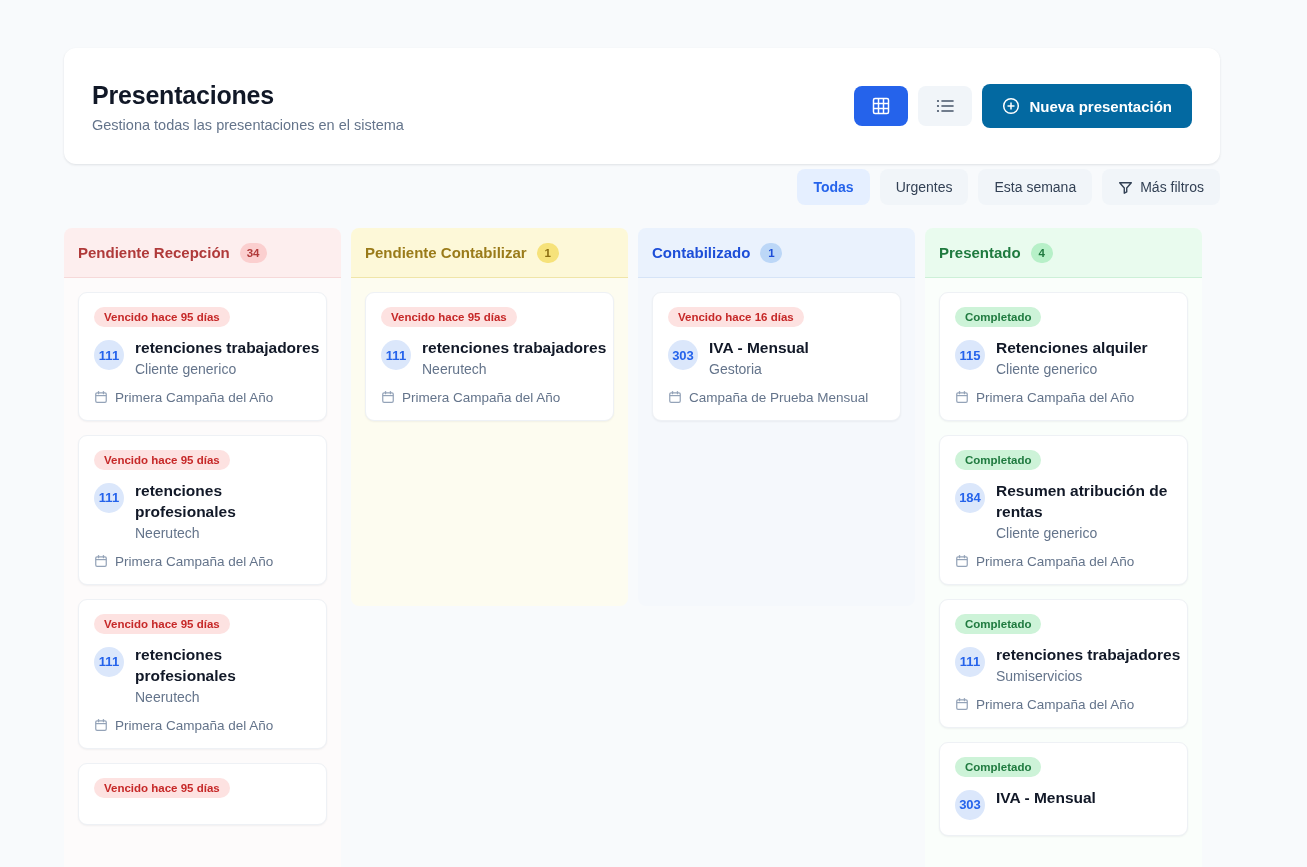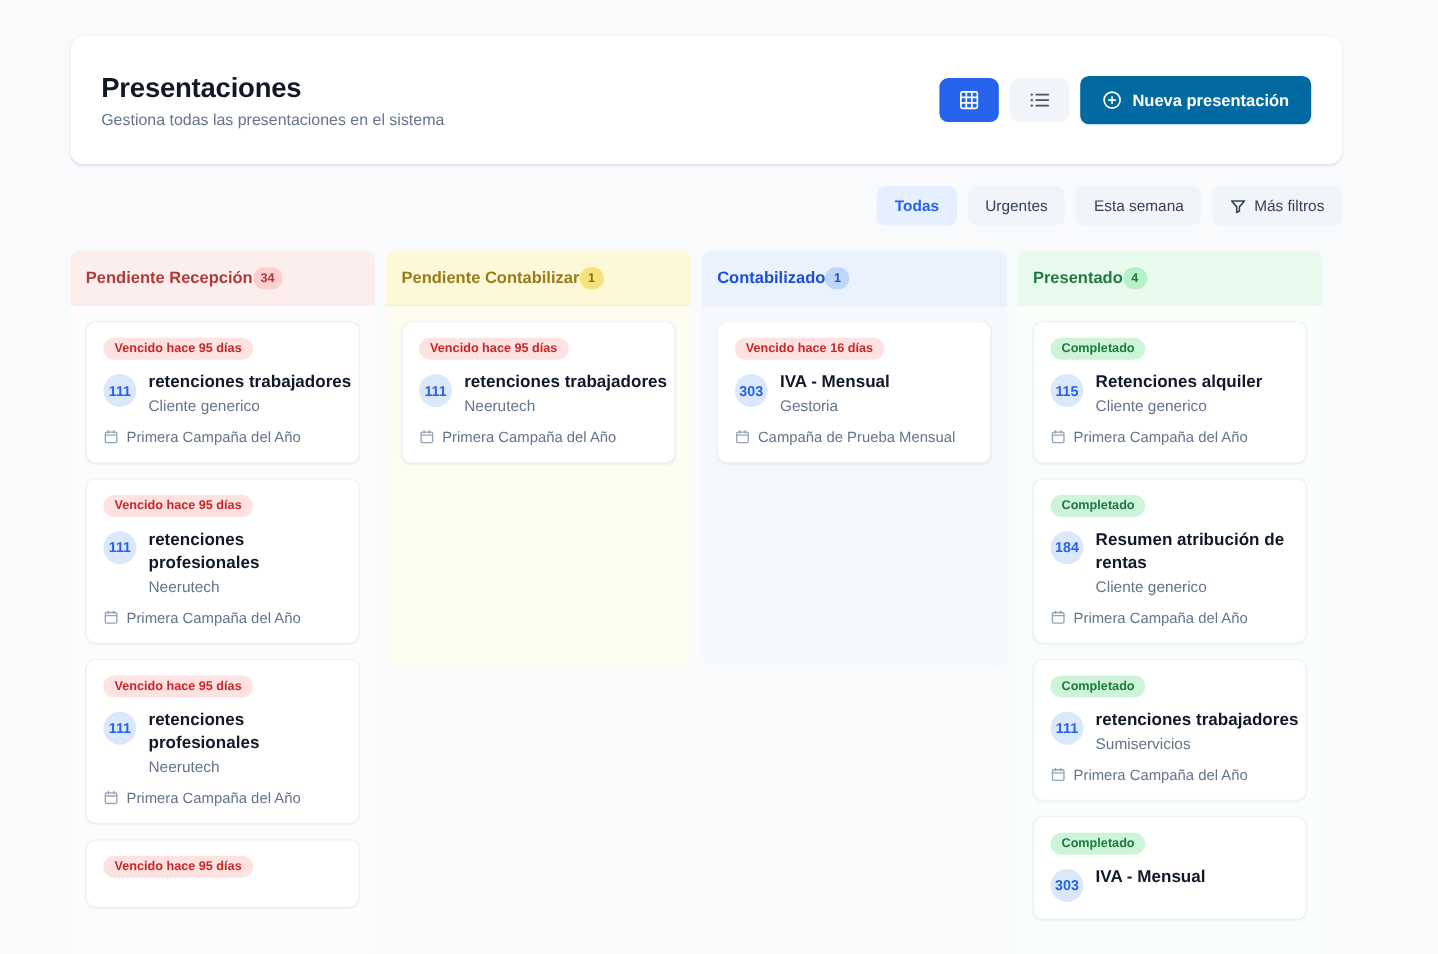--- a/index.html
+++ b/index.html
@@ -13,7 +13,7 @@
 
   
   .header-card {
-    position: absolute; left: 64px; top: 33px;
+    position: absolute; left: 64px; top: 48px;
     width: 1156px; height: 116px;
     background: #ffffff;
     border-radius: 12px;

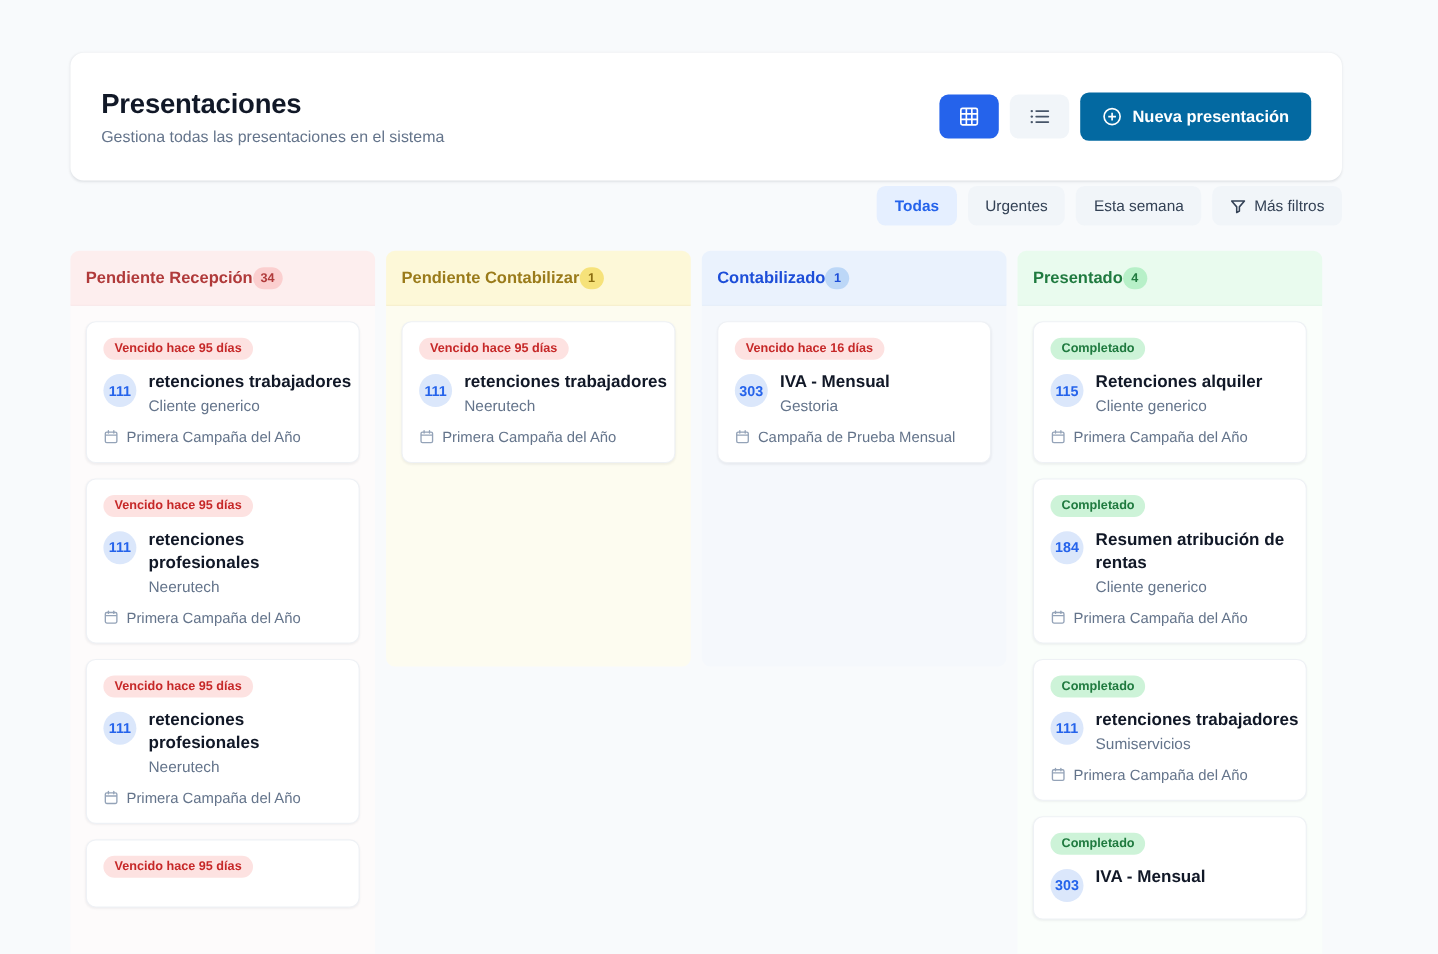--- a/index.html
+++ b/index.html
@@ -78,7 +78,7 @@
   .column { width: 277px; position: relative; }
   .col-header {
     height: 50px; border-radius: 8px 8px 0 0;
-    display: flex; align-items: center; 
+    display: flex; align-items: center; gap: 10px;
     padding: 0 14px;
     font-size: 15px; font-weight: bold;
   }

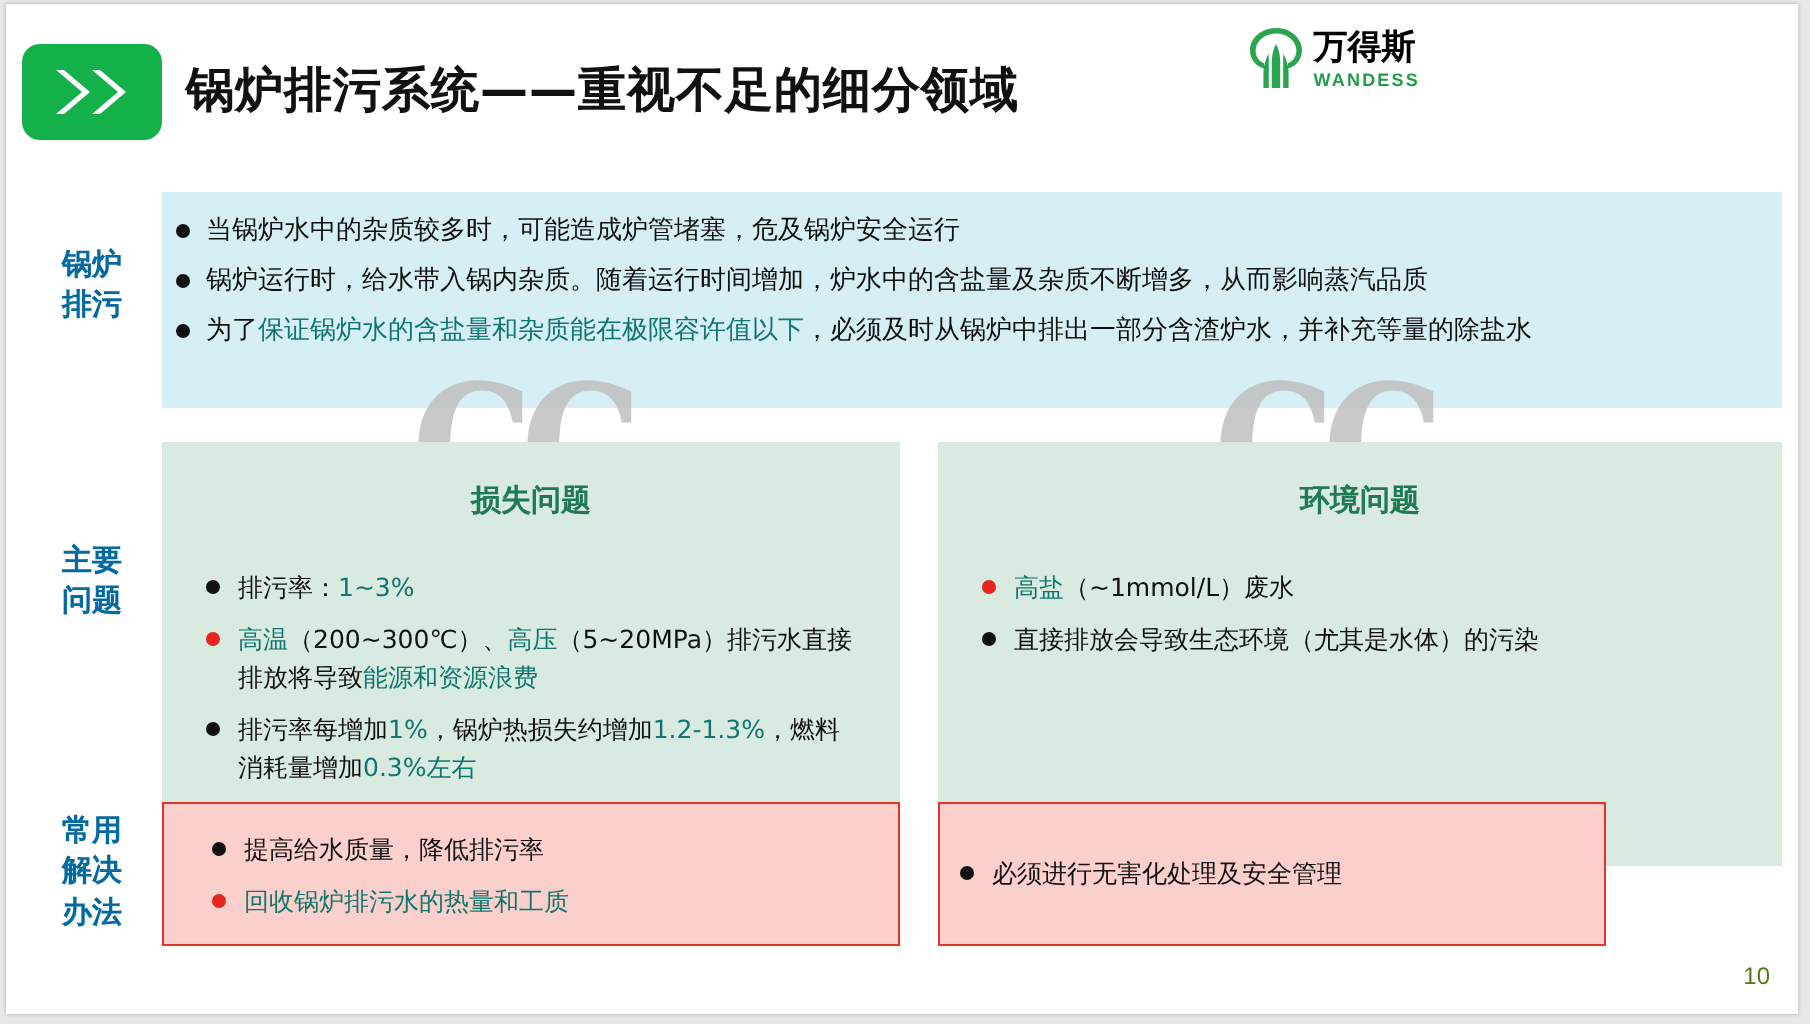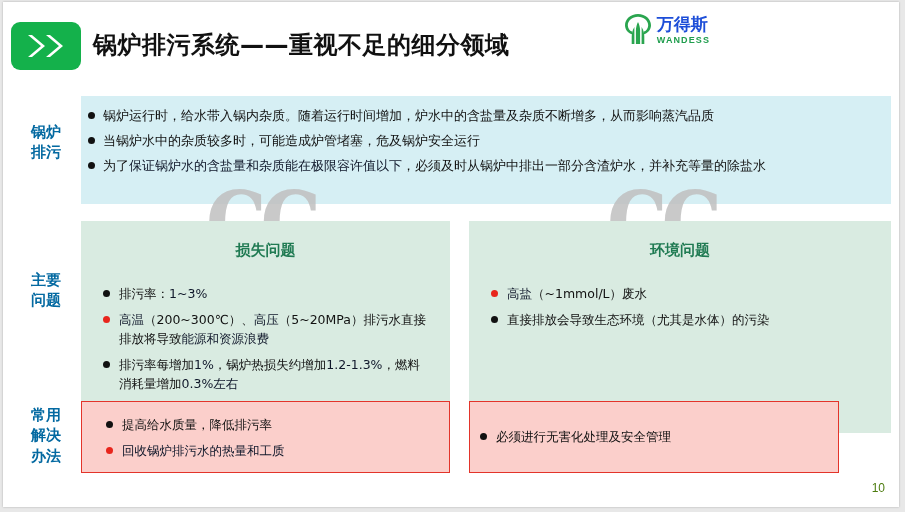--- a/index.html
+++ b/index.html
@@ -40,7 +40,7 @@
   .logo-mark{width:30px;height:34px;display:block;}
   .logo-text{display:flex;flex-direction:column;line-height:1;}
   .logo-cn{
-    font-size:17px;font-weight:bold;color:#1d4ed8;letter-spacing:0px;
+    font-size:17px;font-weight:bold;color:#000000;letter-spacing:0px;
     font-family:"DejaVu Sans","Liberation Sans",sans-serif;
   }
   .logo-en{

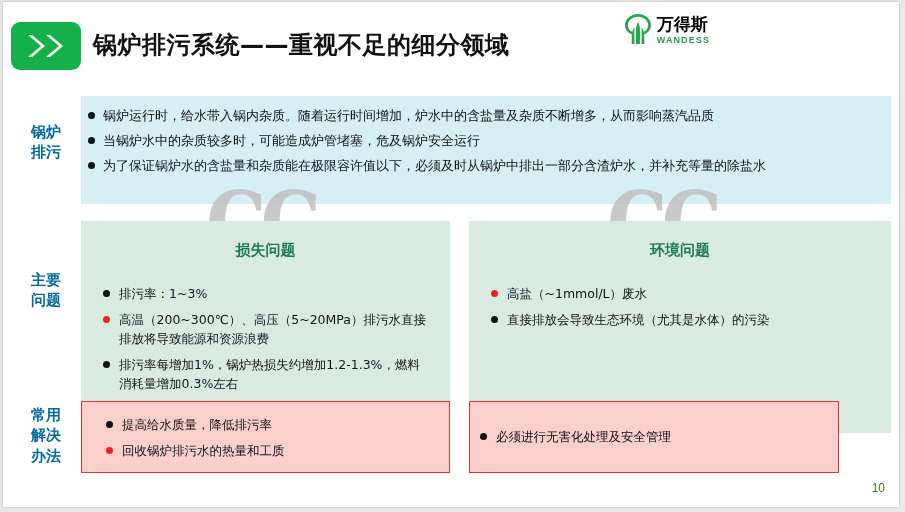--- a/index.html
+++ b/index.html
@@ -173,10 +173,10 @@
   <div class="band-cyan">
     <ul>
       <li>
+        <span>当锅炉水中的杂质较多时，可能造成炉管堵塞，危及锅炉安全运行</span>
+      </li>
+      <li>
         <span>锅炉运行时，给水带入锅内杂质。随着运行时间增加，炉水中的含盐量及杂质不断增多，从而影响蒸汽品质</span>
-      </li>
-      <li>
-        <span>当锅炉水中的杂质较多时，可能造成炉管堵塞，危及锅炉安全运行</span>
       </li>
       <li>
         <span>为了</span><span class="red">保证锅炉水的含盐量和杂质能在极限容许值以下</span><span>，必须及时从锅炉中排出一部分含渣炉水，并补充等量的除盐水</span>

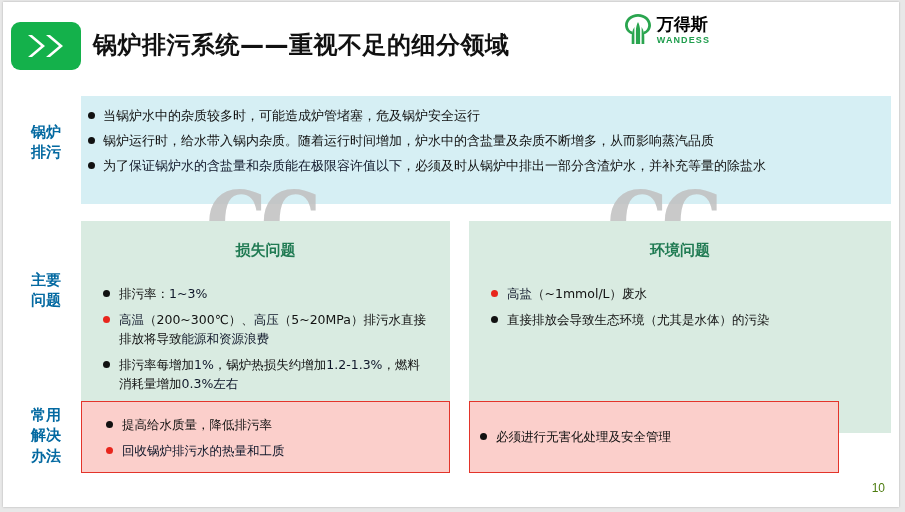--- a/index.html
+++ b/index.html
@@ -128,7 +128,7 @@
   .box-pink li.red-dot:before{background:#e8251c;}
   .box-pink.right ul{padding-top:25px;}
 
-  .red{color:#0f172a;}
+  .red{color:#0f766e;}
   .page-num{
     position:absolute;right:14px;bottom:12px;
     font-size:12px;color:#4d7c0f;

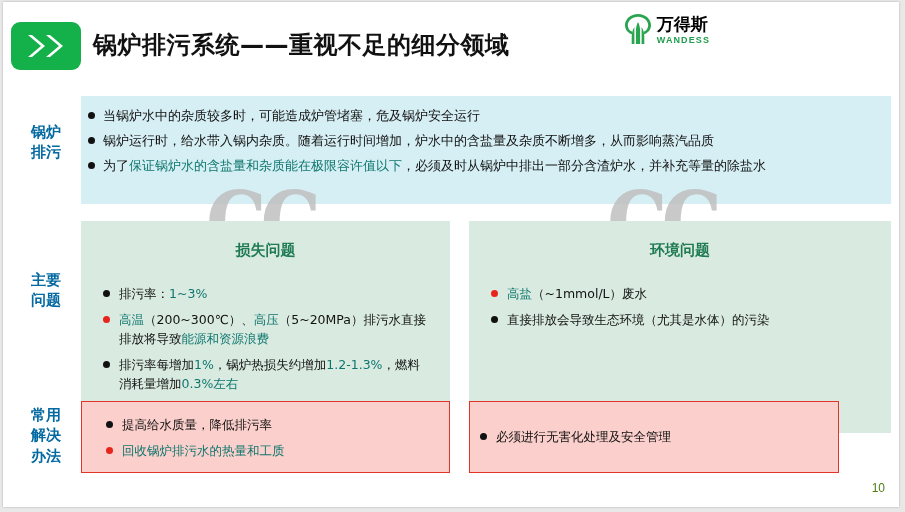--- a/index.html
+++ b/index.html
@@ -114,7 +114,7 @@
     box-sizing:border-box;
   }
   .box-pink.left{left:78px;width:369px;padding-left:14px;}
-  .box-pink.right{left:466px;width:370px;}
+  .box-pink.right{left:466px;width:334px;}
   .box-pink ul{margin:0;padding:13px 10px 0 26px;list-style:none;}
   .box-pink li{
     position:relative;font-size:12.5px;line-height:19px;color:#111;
*-*-*
* WORK ITEM
Scan the material above. Return every line containing the string "center".

* TASK RESULT
-    display: flex; align-items: center; 
+    display: flex; align-items: center; gap: 10px;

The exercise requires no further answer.